From the first entry to the last, copy everything exactly except the pictures.
==== Supplied material ====
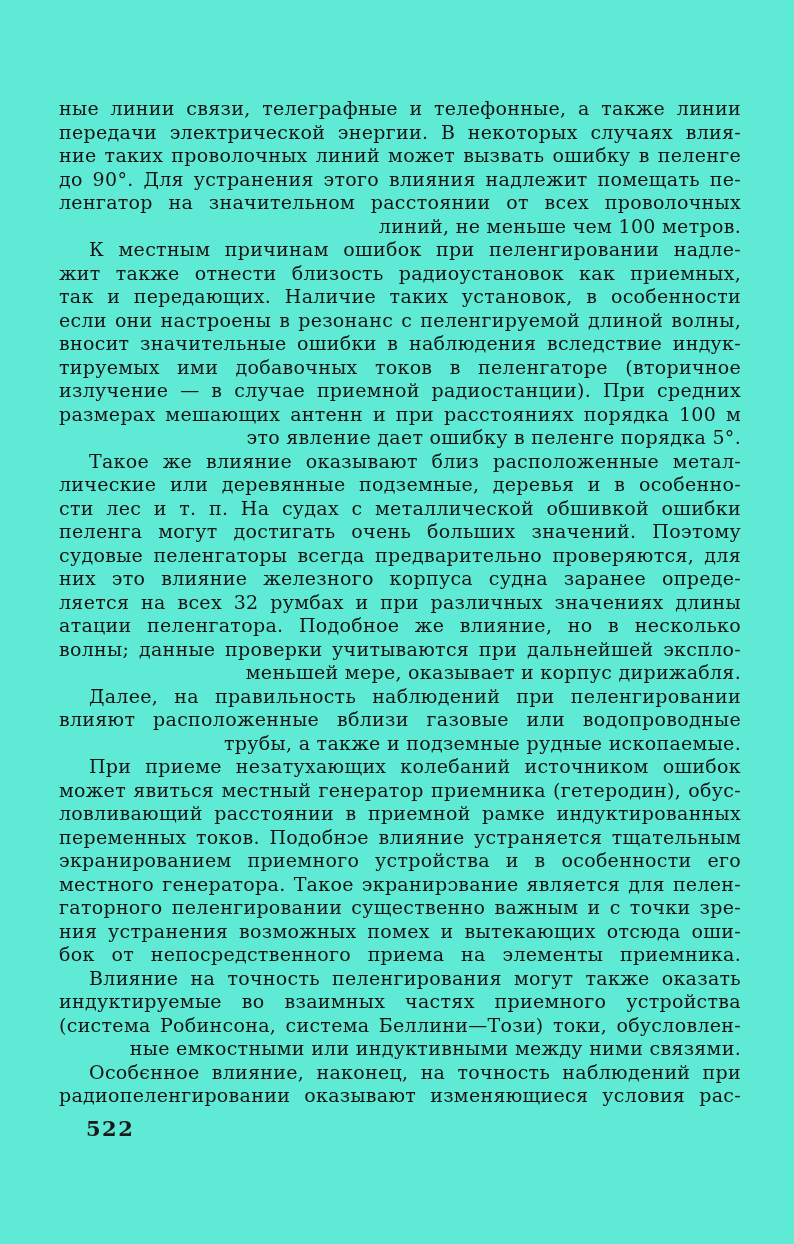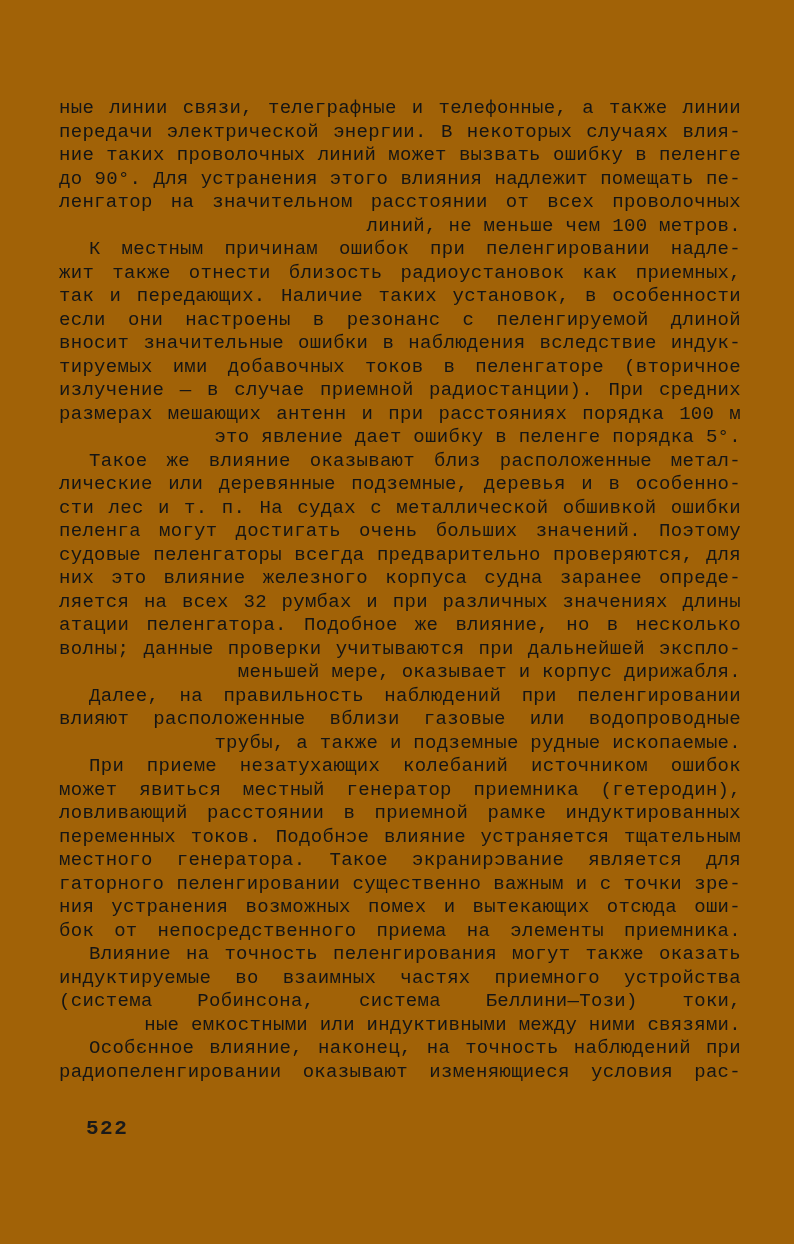--- a/index.html
+++ b/index.html
@@ -11,22 +11,21 @@
     height: 1244px;
     position: relative;
     background: #fdfdfc;
     overflow: hidden;
     font-family: "DejaVu Serif", "Liberation Serif", serif;
     color: #151515;
   }
   .scan-page {
     position: absolute;
     inset: 0;
-    background: #a16207;
-    font-family: Liberation Mono, monospace;
+    background: #5eead4;
   }
   .text-block {
     position: absolute;
     left: 59px;
     top: 97px;
     width: 682px;
   }
   .para { margin: 0; padding: 0; }
   .ln {
     height: 23.5px;
@@ -104,20 +103,21 @@
       <div class="ln j ind">Далее, на правильность наблюдений при пеленгировании</div>
       <div class="ln j">влияют расположенные вблизи газовые или водопроводные</div>
       <div class="ln last">трубы, а также и подземные рудные ископаемые.</div>
     </div>
 
     <div class="para">
       <div class="ln j ind">При приеме незатухающих колебаний источником ошибок</div>
       <div class="ln j">может явиться местный генератор приемника (гетеродин), обус-</div>
       <div class="ln j">ловливающий расстоянии в приемной рамке индуктированных</div>
       <div class="ln j">переменных токов. Подобнɔе влияние устраняется тщательным</div>
+      <div class="ln j">экранированием приемного устройства и в особенности его</div>
       <div class="ln j">местного генератора. Такое экранирɔвание является для пелен-</div>
       <div class="ln j">гаторного пеленгировании существенно важным и с точки зре-</div>
       <div class="ln j">ния устранения возможных помех и вытекающих отсюда оши-</div>
       <div class="ln j">бок от непосредственного приема на элементы приемника.</div>
     </div>
 
     <div class="para">
       <div class="ln j ind">Влияние на точность пеленгирования могут также оказать</div>
       <div class="ln j">индуктируемые во взаимных частях приемного устройства</div>
       <div class="ln j">(система Робинсона, система Беллини—Този) токи, обусловлен-</div>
====
**Solution:**
--- a/index.html
+++ b/index.html
@@ -11,22 +11,21 @@
     height: 1244px;
     position: relative;
     background: #fdfdfc;
     overflow: hidden;
     font-family: "DejaVu Serif", "Liberation Serif", serif;
     color: #151515;
   }
   .scan-page {
     position: absolute;
     inset: 0;
-    background: #a16207;
-    font-family: Liberation Mono, monospace;
+    background: #5eead4;
   }
   .text-block {
     position: absolute;
     left: 59px;
     top: 97px;
     width: 682px;
   }
   .para { margin: 0; padding: 0; }
   .ln {
     height: 23.5px;
@@ -104,20 +103,21 @@
       <div class="ln j ind">Далее, на правильность наблюдений при пеленгировании</div>
       <div class="ln j">влияют расположенные вблизи газовые или водопроводные</div>
       <div class="ln last">трубы, а также и подземные рудные ископаемые.</div>
     </div>
 
     <div class="para">
       <div class="ln j ind">При приеме незатухающих колебаний источником ошибок</div>
       <div class="ln j">может явиться местный генератор приемника (гетеродин), обус-</div>
       <div class="ln j">ловливающий расстоянии в приемной рамке индуктированных</div>
       <div class="ln j">переменных токов. Подобнɔе влияние устраняется тщательным</div>
+      <div class="ln j">экранированием приемного устройства и в особенности его</div>
       <div class="ln j">местного генератора. Такое экранирɔвание является для пелен-</div>
       <div class="ln j">гаторного пеленгировании существенно важным и с точки зре-</div>
       <div class="ln j">ния устранения возможных помех и вытекающих отсюда оши-</div>
       <div class="ln j">бок от непосредственного приема на элементы приемника.</div>
     </div>
 
     <div class="para">
       <div class="ln j ind">Влияние на точность пеленгирования могут также оказать</div>
       <div class="ln j">индуктируемые во взаимных частях приемного устройства</div>
       <div class="ln j">(система Робинсона, система Беллини—Този) токи, обусловлен-</div>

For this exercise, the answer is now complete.